I was very quickly air-lifted off the mountain and was seeing the whole picture, my mountain range that extended from Croatia to England. I wasn’t away from home, I was away from family and all my thoughts of home felt totally isolated without me being there. I booked a flight, turned around and spent the next two days cycling back to where I’d started, realising how much more rewarding things are when you actually have a purpose that’s not unjustified self-punishment. Three days later I was back in England and home. On the other three adventures, I’ve been on there’ve been multiple occasions I’ve wanted to quit, head home and be around familiarity. It’s something both my mum and Steve helped me push through over the phone when I was 19 in Australia during the loneliest phase of my life, and something I found solace in with company in the Pyrenees last year. So turning back and essentially quitting didn’t come without its arguments, but the decisiveness with which I booked my flight home, without calling to check with my mum, told me all I needed to know.

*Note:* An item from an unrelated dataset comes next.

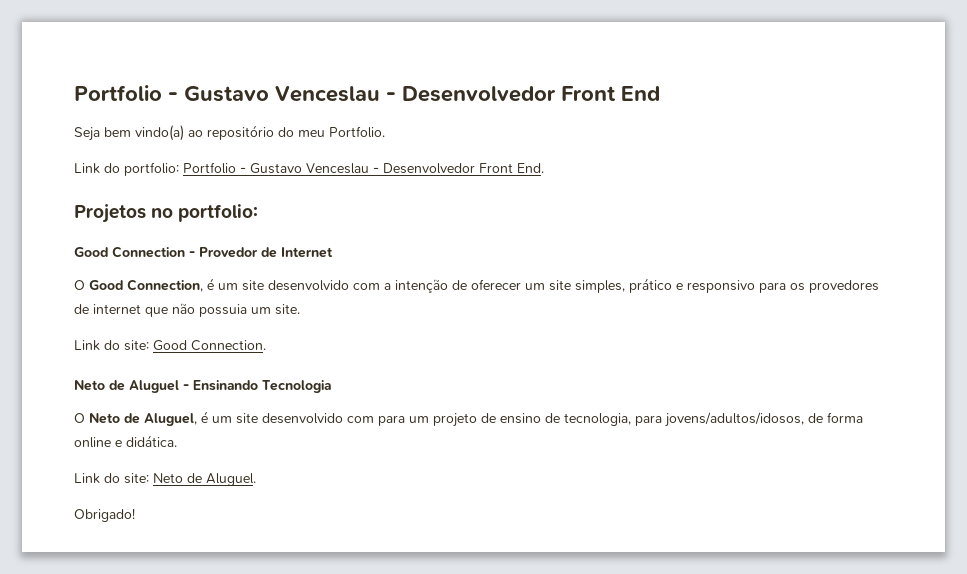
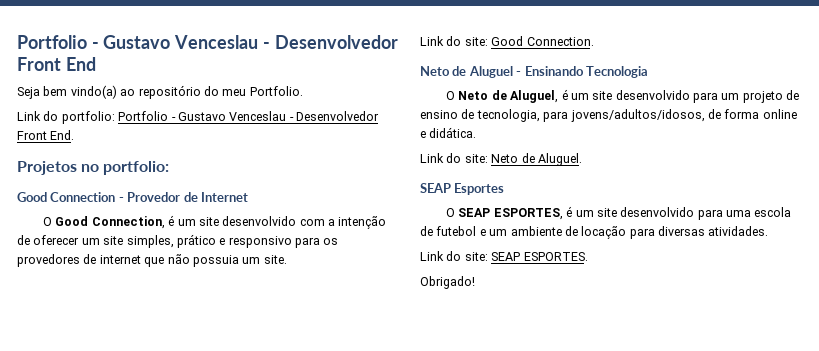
[347,416,374,423] com -> (690, 95) none
(256, 479) none -> [420,183,505,195] [446,206,792,220] [420,226,769,239] [420,251,588,261] // SEAP Esportes // O SEAP ESPORTES, é um site desenvolvido para uma escola de futebol e um ambiente de locação para diversas atividades. // Link do site: SEAP ESPORTES.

Three days later I was home. A week after that on the 23rd of July I was sat in the ICU ward of hospital with my new family, some had flown from LA, some from Dubai, others from Portugal; my brother had somehow managed to hitch a lift in a helicopter rather than drive (it was free we are not members of Uber Premium). At 3pm Steve breathed his last breath surrounded by his family. If I had continued with my plans I would have been just arriving in Munich. Of all the wonderful beautiful views I would have seen, people I would have met and sense of achievement I would hold, I have no qualms whatsoever in saying that I would trade them all in to have been there. For some reason, only understood if you knew the man, opening a bottle of champagne around his bed. A few weeks later with the hundreds of people at his funeral, who are a testament to the extraordinary type of man he was, I said my final goodbyes.

On a side-note, something that helped me through those days in hospital was Nicola’s article ‘Here and Now’ which is an astoundingly honest and blunt account of her mum’s final moments.

I’ve rewritten the end of this article a couple of times, mixing between soppy and biographical. I’d love to write his biography but it would be selfish to try and put Steve’s life into my own words, as it would be inaccurate to attempt to explain my feelings since. So I can’t quite figure out what I’m trying to say apart from that this year I learnt to step back from the constant pursuit of ‘adventure’ even if it takes me to ridiculous situations and focus on home more. I’ve discovered that I don’t need to beat myself into taking or finishing an adventure and that it is okay to stop, breath and make the decision to turn back. Because as cliche as it sounds, those breathes run out, and we should try and use each one wisely.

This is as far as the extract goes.